Prior to 2003 , the city of London was often one big parking lot. Traffic jams were common, and it could take hours to travel a couple of miles. Each additional commuter contributed to the congestion, which can be measured by the total number of cars on London roads. Although each commuter suffered by spending valuable time in traffic, none of them paid for the inconvenience they caused others. The total cost of travel includes the opportunity cost of time spent in traffic and any fees levied by London authorities. a. Draw a graph illustrating the overuse of London roads, assuming that there is no fee to enter London in a vehicle and that roads are a common resource. Put the cost of travel on the vertical axis and the quantity of cars on the horizontal axis.
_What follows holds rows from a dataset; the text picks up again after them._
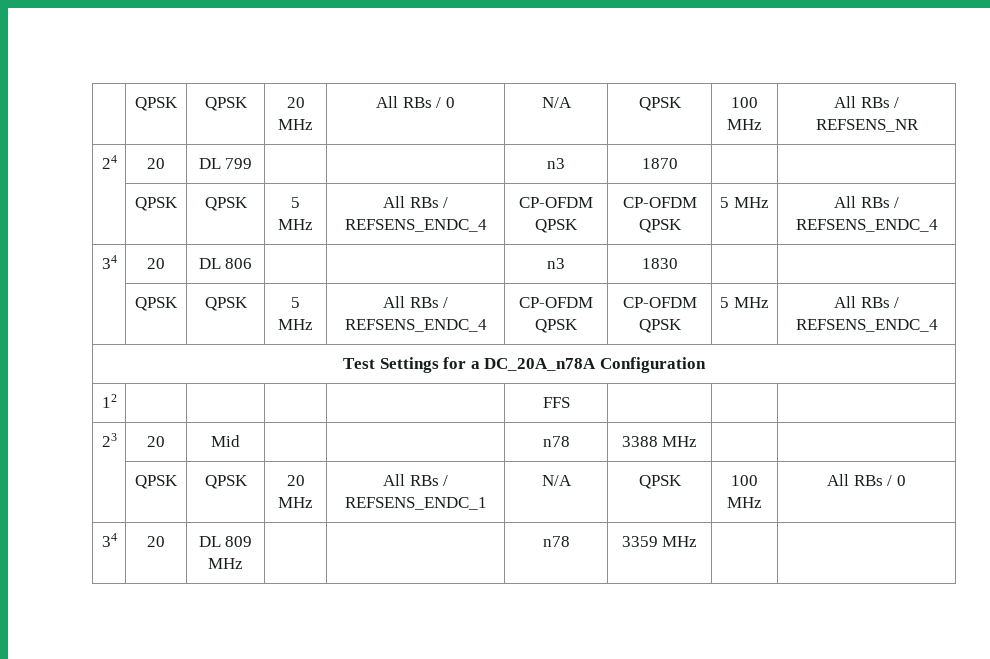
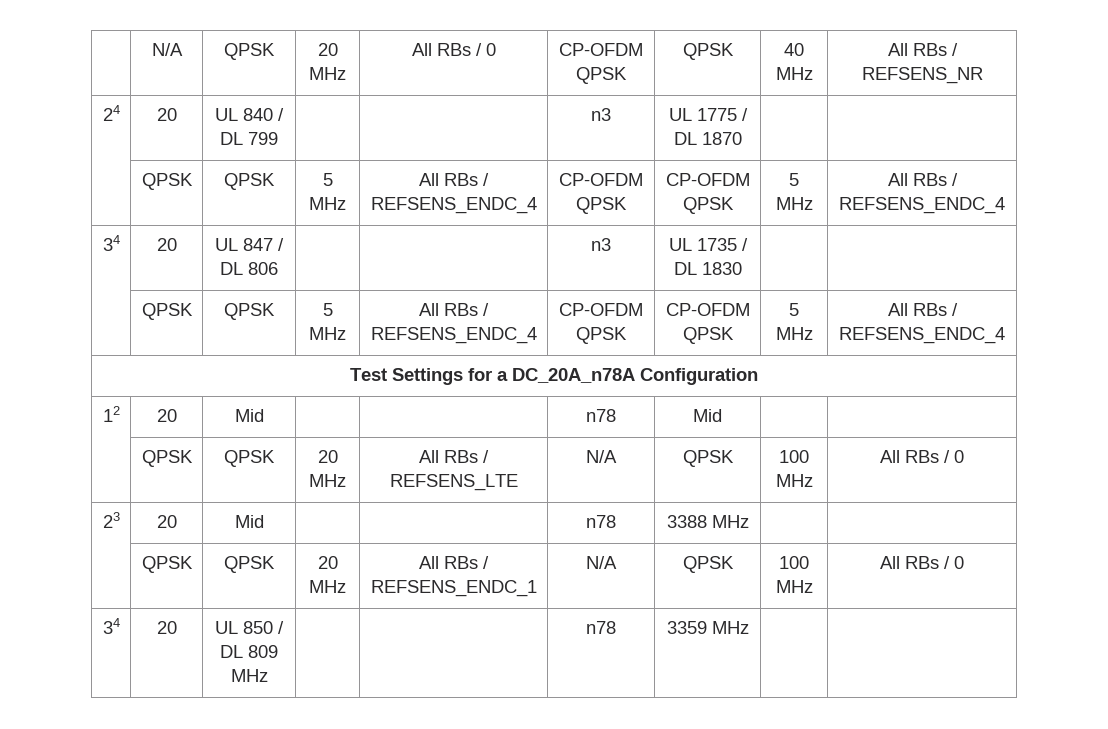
- | QPSK | QPSK | 20 MHz | All RBs / 0 | N/A | QPSK | 100 MHz | All RBs / REFSENS_NR
+ | N/A | QPSK | 20 MHz | All RBs / 0 | CP-OFDM QPSK | QPSK | 40 MHz | All RBs / REFSENS_NR
- 24 | 20 | DL 799 | | | n3 | 1870 | |
+ 24 | 20 | UL 840 / DL 799 | | | n3 | UL 1775 / DL 1870 | |
- 34 | 20 | DL 806 | | | n3 | 1830 | |
+ 34 | 20 | UL 847 / DL 806 | | | n3 | UL 1735 / DL 1830 | |
- 12 | | | | | FFS | | |
+ 12 | 20 | Mid | | | n78 | Mid | |
+ | QPSK | QPSK | 20 MHz | All RBs / REFSENS_LTE | N/A | QPSK | 100 MHz | All RBs / 0
- 34 | 20 | DL 809 MHz | | | n78 | 3359 MHz | |
+ 34 | 20 | UL 850 / DL 809 MHz | | | n78 | 3359 MHz | |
Draw typical demand, individual marginal cost \((M C),\) and marginal social cost \((M S C)\) curves and label the equilibrium point. (Hint: The marginal cost takes into account the opportunity cost of spending time on the road for individual drivers but not the inconvenience they cause to others.) b. In February \(2003,\) the city of London began charging a \(£ 5\) congestion fee on all vehicles traveling in central London. Illustrate the effects of this congestion charge on your graph and label the new equilibrium point. Assume the new equilibrium point is not optimally set (that is, assume that the \(£ 5\) charge is too low relative to what would be efficient). c. The congestion fee was raised to \(£ 9\) in January 2011 . Illustrate the new equilibrium point on your graph, assuming the new charge is now optimally set.

Short Answer

Expert verified
Answer: Congestion fees have an impact on the equilibrium points in the traffic congestion issue in London by shifting the Marginal Cost (MC) curve upwards, representing the additional cost per car. As the congestion fees increase, the new equilibrium points demonstrate how these fees can help achieve an optimal level of traffic by aligning the Marginal Social Cost (MSC) curve with the demand curve.

Step by step solution

01

Setting up the Axes and Drawing Demand Curve

First, draw the graph with the cost of travel on the vertical axis and the quantity of cars on the horizontal axis. Draw a typical downward-sloping demand curve, which shows the relationship between the cost of travel and the number of cars on the road.
02

Drawing the Marginal Cost (MC) Curve

The MC curve shows the additional cost for one more car added to the traffic. Draw the MC curve as an upward-sloping curve, showing that the marginal cost increases with the number of cars on the road.
03

Drawing the Marginal Social Cost (MSC) Curve

Since the MC curve doesn't account for the inconvenience drivers cause to others, the MSC curve will be higher than the MC curve. Draw the MSC curve parallel to the MC curve with a vertical distance representing the external cost to others from each additional car on the road.
04

Finding the Equilibrium Point without Congestion Fee

The equilibrium point can be found at the intersection of the demand curve and the MC curve. Label this point E1, which is the initial equilibrium without any congestion charges.
05

Illustrating £5 Congestion Fee Effect on Equilibrium Point

To illustrate the effect of a £5 congestion fee, shift the MC curve upward by £5, representing the additional cost per car. Find the new intersection of the demand curve and the shifted MC curve, and label this point E2. The new equilibrium is achieved but is not optimally set.
06

Illustrating £9 Congestion Fee Effect on the Optimal Equilibrium

Now, assume the £9 congestion fee leads to the optimal level of traffic. Shift the MC curve upwards by £9. The optimal equilibrium point is found at the intersection of the demand curve and the MSC curve. Label this point E3, which represents the optimal equilibrium achieved through the £9 congestion charge. In conclusion, this exercise demonstrates the graphical representation of the issue of traffic congestion in London. It shows the effect of congestion fees on the equilibrium points by illustrating the scenarios without a fee, with a £5 fee, and with a £9 optimally set fee.